La première fois, il a dit que nous étions déjà à la moitié du chemin. Mais nous étions à un quart ? Et la deuxième fois, il a dit : Plus que 10 minutes... en réalité, c'était plus de 30. Il a dit ça pour que je ne perde pas mon enthousiasme, mais je ne trouvais pas ça du tout utile. Je pense que notre chemin avait aussi une belle nature et beaucoup d'oiseaux sympas, mais nous avons été trop rapides pour regarder tout cela tranquillement. Une fois, j'ai vu un aigle à tête blanche s'envoler à 2 mètres de nous. J'aurais aussi aimé prendre des photos, mais cela aurait été très bête d'apporter son téléphone à une course de canoë. Après 3,5 heures, nous sommes enfin arrivés à la ligne d'arrivée et le plus incroyable, c'est que notre canoë a tenu, nous ne sommes pas chavirés et nous avons terminé à la troisième place :D super cool.... C'était vraiment amusant et je le referais à tout moment (juste pas aujourd'hui). C'était la chose la plus cool et la plus épuisante que j'aie jamais faite. 6 des 8 participants ont chaviré plusieurs fois pendant la course et étaient complètement trempés. Et un canoë s'est coincé sous un tronc d'arbre et personne ne l'a encore récupéré. Mais chaque année, il y a au moins un canoë qui n'atteint pas la ligne d'arrivée (souvent il y en a déjà certains qui se sont cassés au milieu ou qui ont été déchirés par des pierres, laissant entrer de l'eau). 2 personnes se sont également perdues pendant la partie où nous avons porté le canoë 1 km. Ils se sont alors égarés avec le canoë sur leurs épaules pendant une heure et demie et sont finalement sortis là où ils étaient partis. J'étais vraiment contente que nous ayons déjà fait le chemin auparavant.

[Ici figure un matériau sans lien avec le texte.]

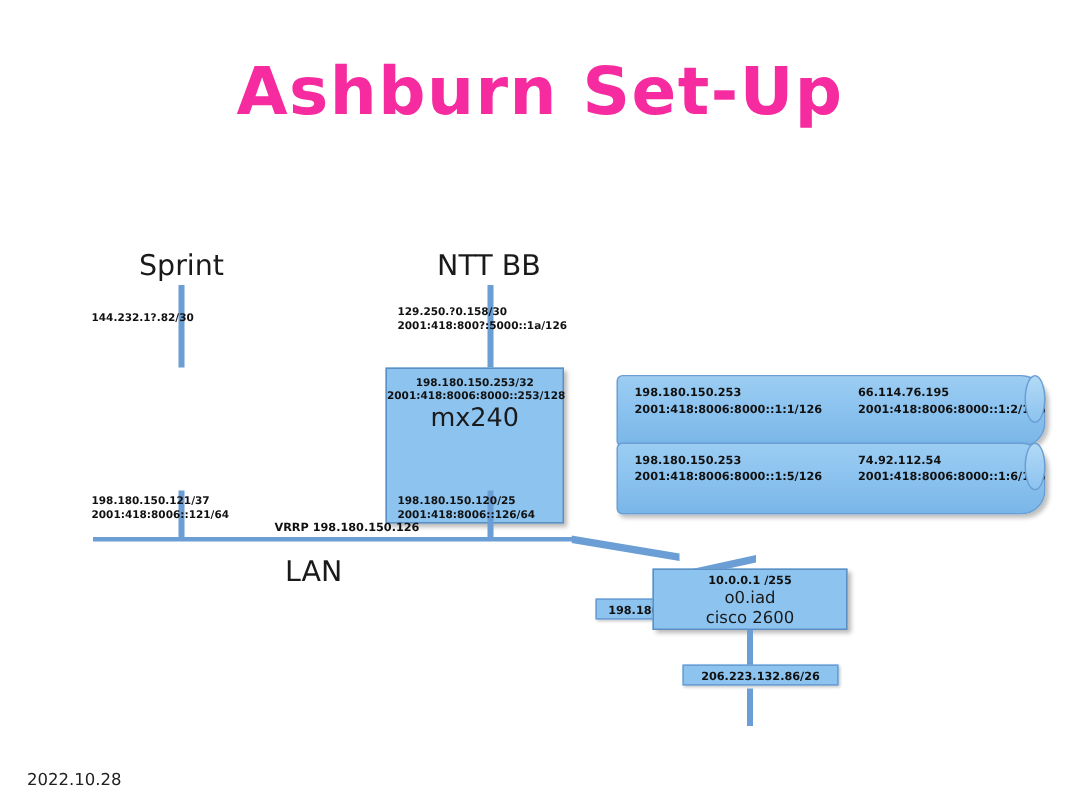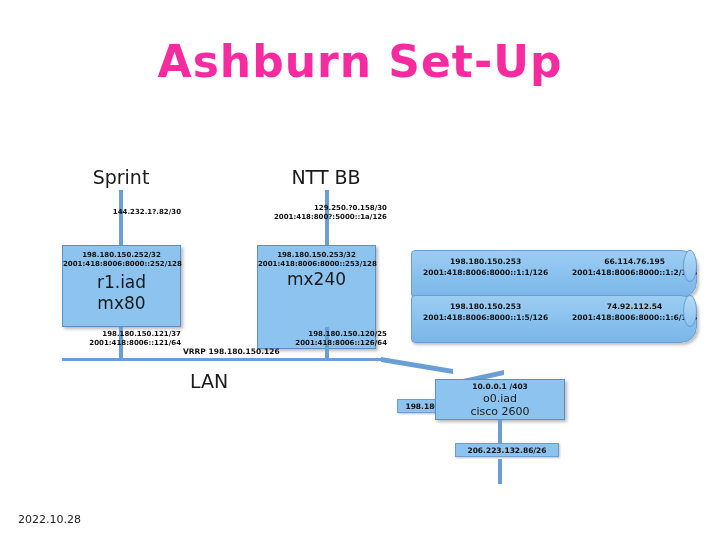"144.232.1?.82/30" .iface-label { text-align: right -> left }
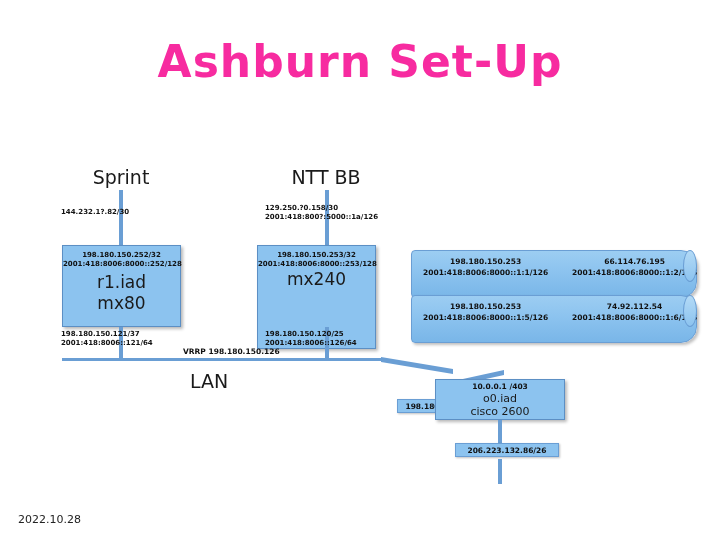"198.180.150.252/32" div.router-box { html: <div> <div>198.180.150.252/32</div> <div>2001:418:8006:8000::252/128</div> <div>r1.iad</div> <div>mx80</div> </div> -> none }
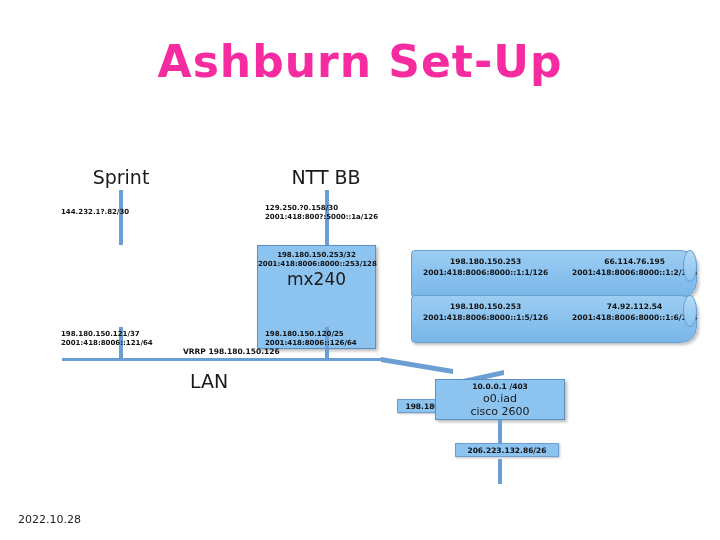"198.180.150.253" .cylinder { text-align: center -> none }
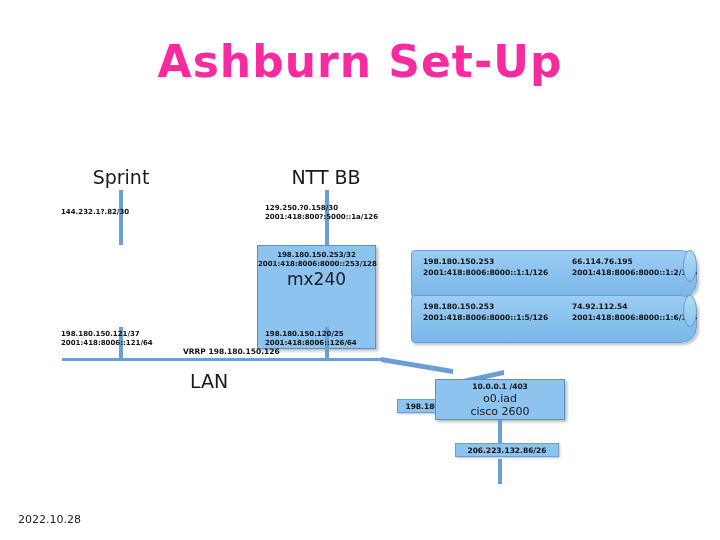"10.0.0.1 /403" div.o0-ip { text: /403 -> /255 }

Ensuite, il y a eu une grande fête et c'était vraiment une super fête ! Il y avait un groupe de musique en direct et les gens arrivaient déjà totalement ivres. La piste de danse était toujours pleine et c'était tellement amusant d'observer les gens. Toutes les quinze minutes, quelqu'un tombait.... une fois, il y avait 2 hommes au bar et l'un voulait se tenir à l'autre et ensuite ils sont tous les deux tombés. Le videur devait constamment sortir des gens, et après, la caissière était tellement ivre que j'ai pris en charge la caisse pour le reste de la soirée. Sur les 260 $ que nous avons gagnés lors de la course de canoë, il ne restait finalement plus beaucoup. À 1h30, il ne restait plus de bière ni d'alcool, sauf pour la dernière bouteille. Ce que j'appelle une fête réussie.
Quand je me suis levée ce matin, j'avais des courbatures de partout (je ne peux presque plus bouger), de nombreuses ampoules sur les mains, un genou et un coude enflés et une énorme ecchymose au cou à cause du canoë - mais ça en valait la peine. Et j'étais quand même la seule à pouvoir me lever et nourrir et nettoyer à 7 heures du matin (juste un peu plus lentement)
Ah, avant que j'oublie.... vendredi, j'ai vu mon premier ours. Un gros ours noir avec ses trois petits se promenait chez nous sur la ranch.
Il y a aussi des photos. Je ne les ai juste pas encore. Mais dès que je les reçois, je les téléchargerai ici....... Je suis heureuse chaque jour de la chance d'être ici.